Елена Дмитриевна только что навестила несчастную польскую княжну, после того как няня много раз напоминала ей об этом.
Княжну она нашла в ужасном положении, еще в худшем, чем она была за несколько месяцев до этого. Несчастная, видимо, таяла и молила своего мучителя, чтобы он дал ей умереть спокойно на солнце, дыша весенним воздухом. Но Пронскому нужна была ее смерть. Он боялся, что она оживет и выдаст его, и тогда весь его план, так искусно задуманный, с появлением этой претендентки на его имя погибнет. Убить ее он еще медлил, да и не хотел идти на убийственно мучить ее он считал себя вправе, раз она упорствовала и мешала ему. Он не привык стесняться с теми, кто становился ему поперек дороги.
Ванда все рассказала боярыне Хитрово и умоляла ее дать ей возможность уйти из подземелья.
- Воздуха! Солнца! На одно мгновение! И потом смерть, - рыдая и обливая слезами руки неожиданной посетительницы, говорила несчастная пленница.
Растроганная и потрясенная, Елена Дмитриевна обещала и ушла, твердо решив немедленно помочь узнице и спасти.

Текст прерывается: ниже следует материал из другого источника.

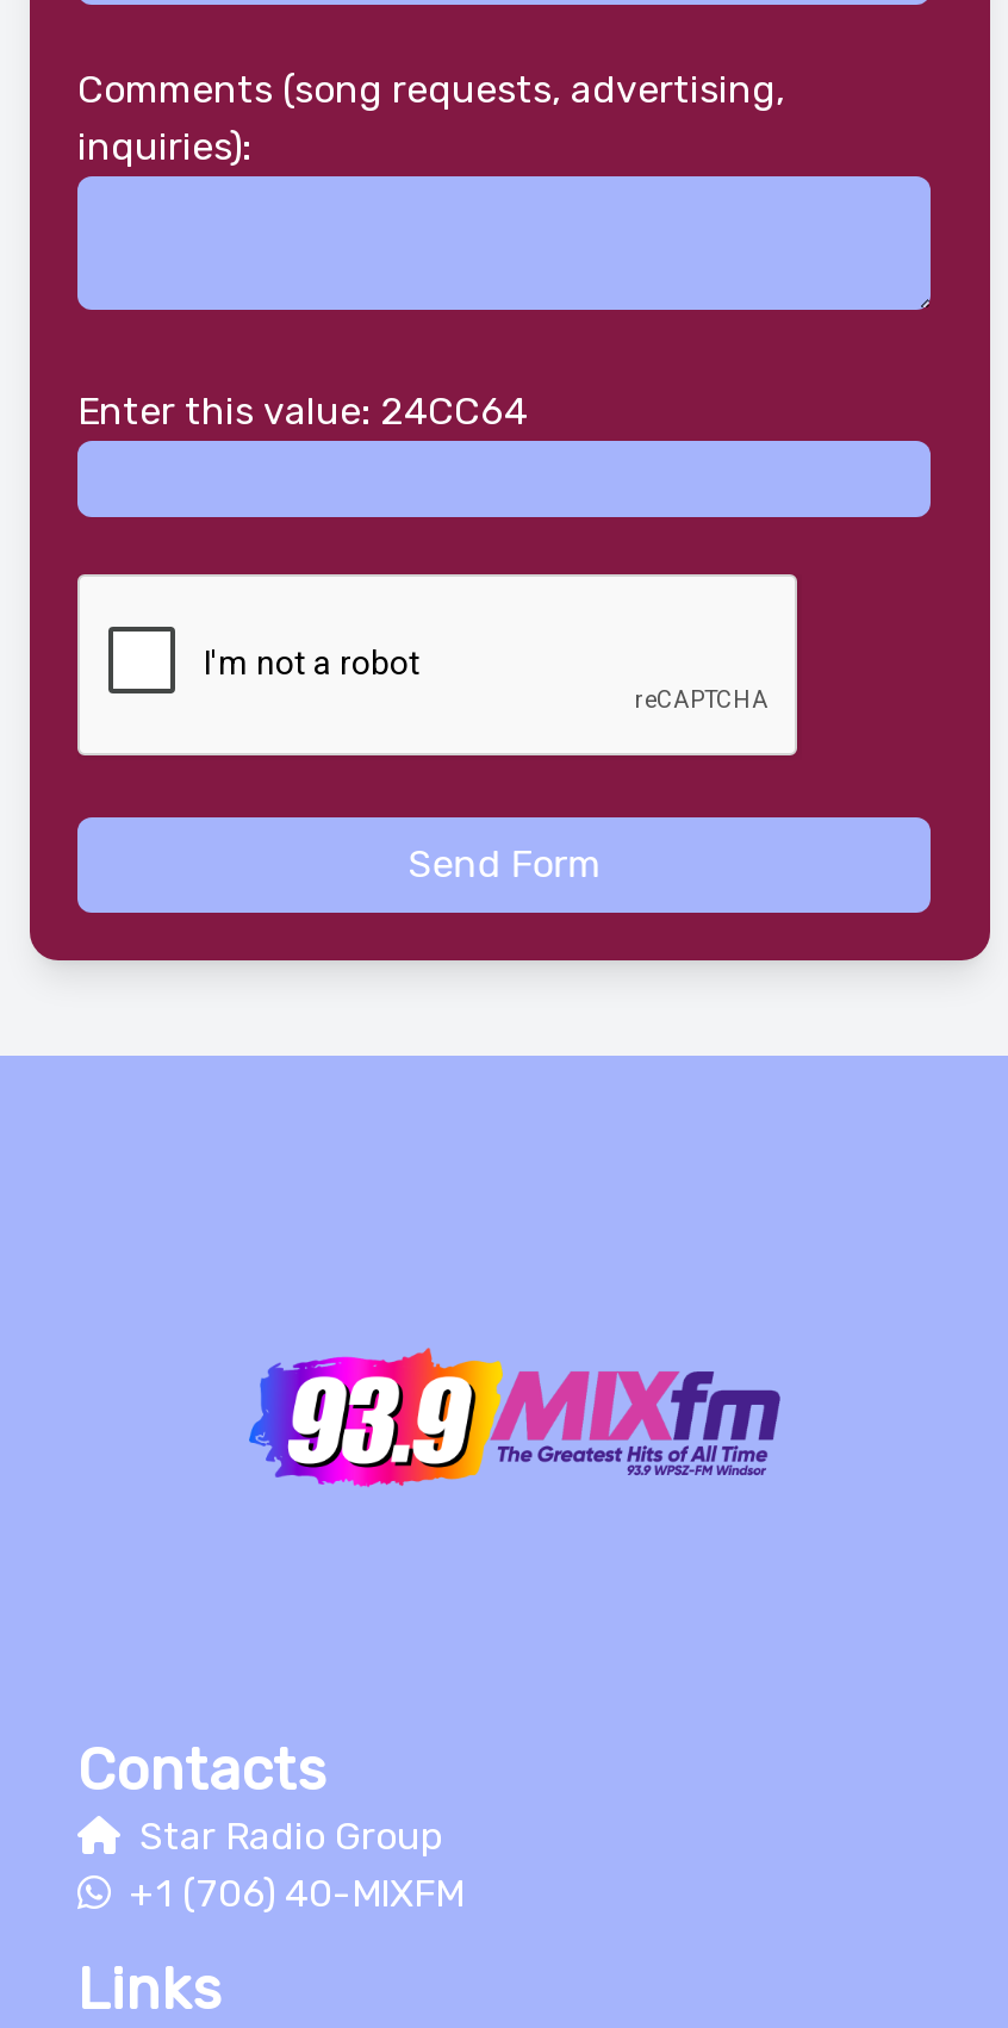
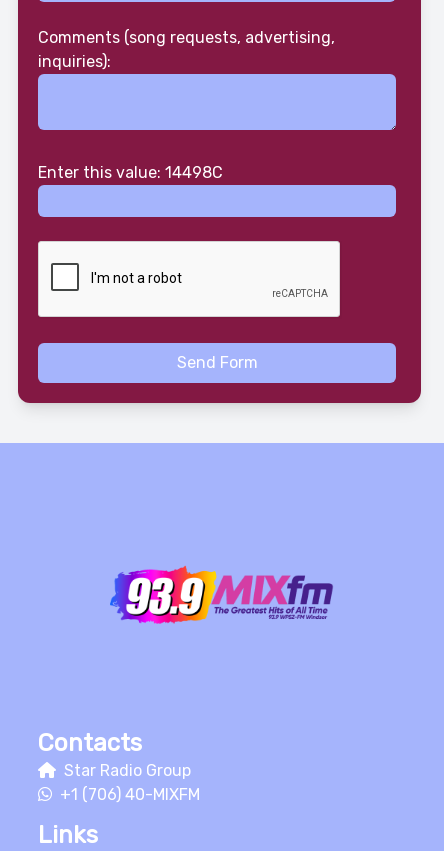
[77,387,528,433] Enter this value: 24CC64 -> [38,163,223,182] Enter this value: 14498C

Но сцена в подземелье так подействовала на нее, вид княжны так поразил, что всегда сильная, твердая боярыня вдруг потерялась и упала духом.
Однако мало–помалу самообладание вернулось к ней; мысли связнее роились в голове; она стала ходить по комнате, потому что так ей легче думалось.
"Просить царя? - размышляла Елена Дмитриевна. - Но он казнит его!"
Как ни казался ей теперь отвратителен и страшен Пронский, но предать его, хотя бы даже и за страшное преступление, казалось ей недостойным ее. Ведь этот человек был близок ей много лет, она делила с ним радости и счастье; и хотя прежнее чувство к нему уже давно ушло, но все–таки предать его в руки палача она не была в состоянии!
И потом чувство самосохранения говорило в ней еще сильнее жалости. Этот человек и за нею, за безупречною боярынею Хитрово, знал кое–что, за что она могла бы ответить и подвергнуться страшной казни: быть живьем закопанной в землю.
За убийство мужа тогдашний закон так гласил: "Казнить преступницу, живую закопать в землю и казнить ее такою казнью безо всякой пощады, хотя бы дети убитого и ближние его родственники и не захотели, чтобы ее казнили; не давать ей отнюдь милости, держать в земле до тех пор, пока умрет".
И этот закон знала боярыня Елена Дмитриевна Хитрово, но преступление совершила. Так ей ли было судить князя Пронского за мучительство княжны польской, когда она сама отравила своего мужа–мучителя?
- Спасу княжну как ни на есть иначе, - прошептала она, холодея при мысли о муже, - Бог мне, может, простит мой смертный грех.
Боярыня всегда была богомольна, но со смерти мужа предавалась отчаянному покаянию, что, однако, не мешало ей пользоваться всевозможными благами жизни.
"Чем я виновата, - рассуждала иногда боярыня, отговев и отысповедавшись, - что мой мучитель довел меня до этого смертного греха? Терпела я, долго терпела, как тело мое белое щипал он, ирод мой, да косу мою русую дергал, да голодом меня морил… а потом и терпеть не стало больше сил".